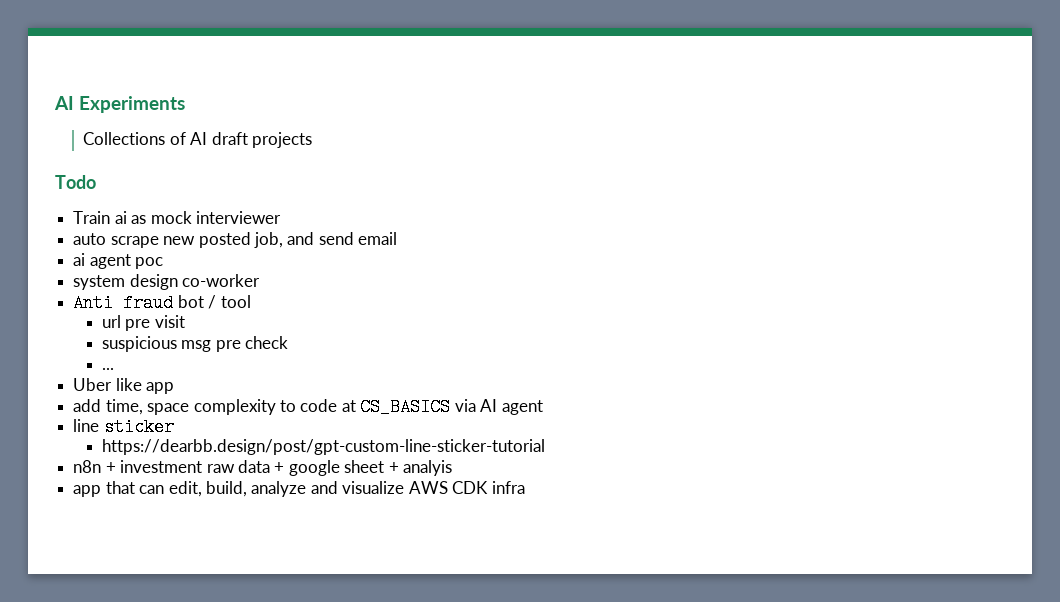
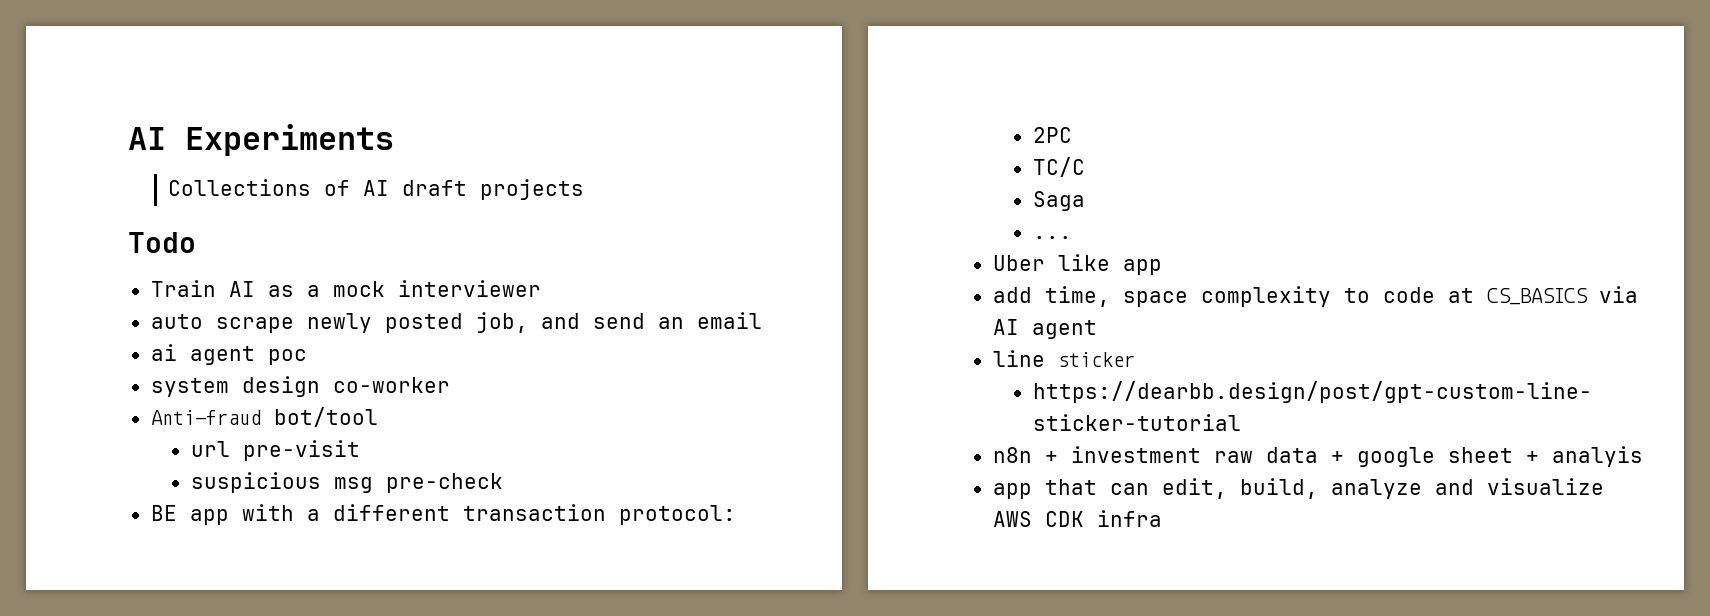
- Train ai as mock interviewer
+ Train AI as a mock interviewer
- auto scrape new posted job, and send email
+ auto scrape newly posted job, and send an email
- Anti fraud bot / tool
+ Anti-fraud bot/tool
- url pre visit
+ url pre-visit
- suspicious msg pre check
+ suspicious msg pre-check
+ BE app with a different transaction protocol:
+ 2PC
+ TC/C
+ Saga

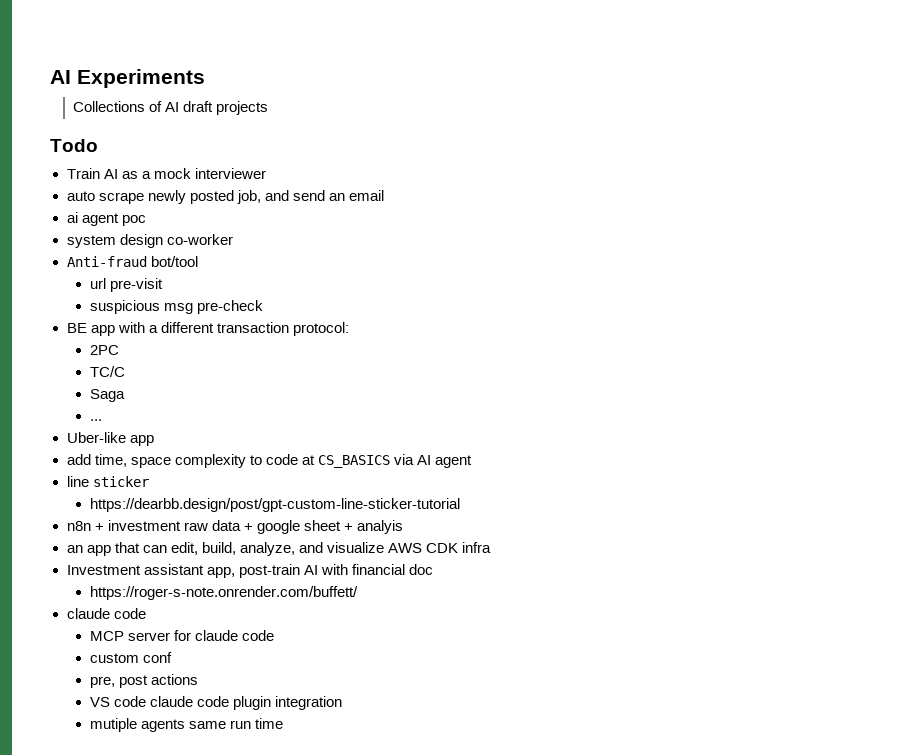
- Uber like app
+ Uber-like app
- app that can edit, build, analyze and visualize AWS CDK infra
+ an app that can edit, build, analyze, and visualize AWS CDK infra
+ Investment assistant app, post-train AI with financial doc
+ https://roger-s-note.onrender.com/buffett/
+ claude code
+ MCP server for claude code
+ custom conf
+ pre, post actions
+ VS code claude code plugin integration
+ mutiple agents same run time

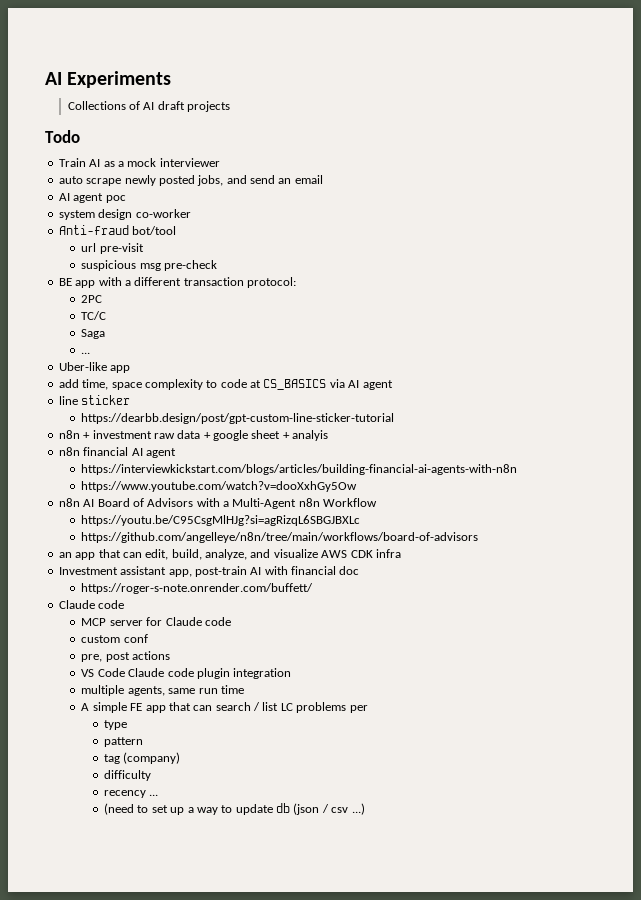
- auto scrape newly posted job, and send an email
+ auto scrape newly posted jobs, and send an email
- ai agent poc
+ AI agent poc
+ n8n financial AI agent
+ https://interviewkickstart.com/blogs/articles/building-financial-ai-agents-with-n8n
+ https://www.youtube.com/watch?v=dooXxhGy5Ow
+ n8n AI Board of Advisors with a Multi-Agent n8n Workflow
+ https://youtu.be/C95CsgMlHJg?si=agRizqL6SBGJBXLc
+ https://github.com/angelleye/n8n/tree/main/workflows/board-of-advisors
  https://roger-s-note.onrender.com/buffett/
- claude code
+ Claude code
- MCP server for claude code
+ MCP server for Claude code
- VS code claude code plugin integration
+ VS Code Claude code plugin integration
- mutiple agents same run time
+ multiple agents, same run time
+ A simple FE app that can search / list LC problems per
+ type
+ pattern
+ tag (company)
+ difficulty
+ recency ...
+ (need to set up a way to update db (json / csv ...)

§ Exercise requirements: Output the records above character for character, but leave each image out.

§ Solved problem:
- Train ai as mock interviewer
+ Train AI as a mock interviewer
- auto scrape new posted job, and send email
+ auto scrape newly posted job, and send an email
- Anti fraud bot / tool
+ Anti-fraud bot/tool
- url pre visit
+ url pre-visit
- suspicious msg pre check
+ suspicious msg pre-check
+ BE app with a different transaction protocol:
+ 2PC
+ TC/C
+ Saga

- Uber like app
+ Uber-like app
- app that can edit, build, analyze and visualize AWS CDK infra
+ an app that can edit, build, analyze, and visualize AWS CDK infra
+ Investment assistant app, post-train AI with financial doc
+ https://roger-s-note.onrender.com/buffett/
+ claude code
+ MCP server for claude code
+ custom conf
+ pre, post actions
+ VS code claude code plugin integration
+ mutiple agents same run time

- auto scrape newly posted job, and send an email
+ auto scrape newly posted jobs, and send an email
- ai agent poc
+ AI agent poc
+ n8n financial AI agent
+ https://interviewkickstart.com/blogs/articles/building-financial-ai-agents-with-n8n
+ https://www.youtube.com/watch?v=dooXxhGy5Ow
+ n8n AI Board of Advisors with a Multi-Agent n8n Workflow
+ https://youtu.be/C95CsgMlHJg?si=agRizqL6SBGJBXLc
+ https://github.com/angelleye/n8n/tree/main/workflows/board-of-advisors
  https://roger-s-note.onrender.com/buffett/
- claude code
+ Claude code
- MCP server for claude code
+ MCP server for Claude code
- VS code claude code plugin integration
+ VS Code Claude code plugin integration
- mutiple agents same run time
+ multiple agents, same run time
+ A simple FE app that can search / list LC problems per
+ type
+ pattern
+ tag (company)
+ difficulty
+ recency ...
+ (need to set up a way to update db (json / csv ...)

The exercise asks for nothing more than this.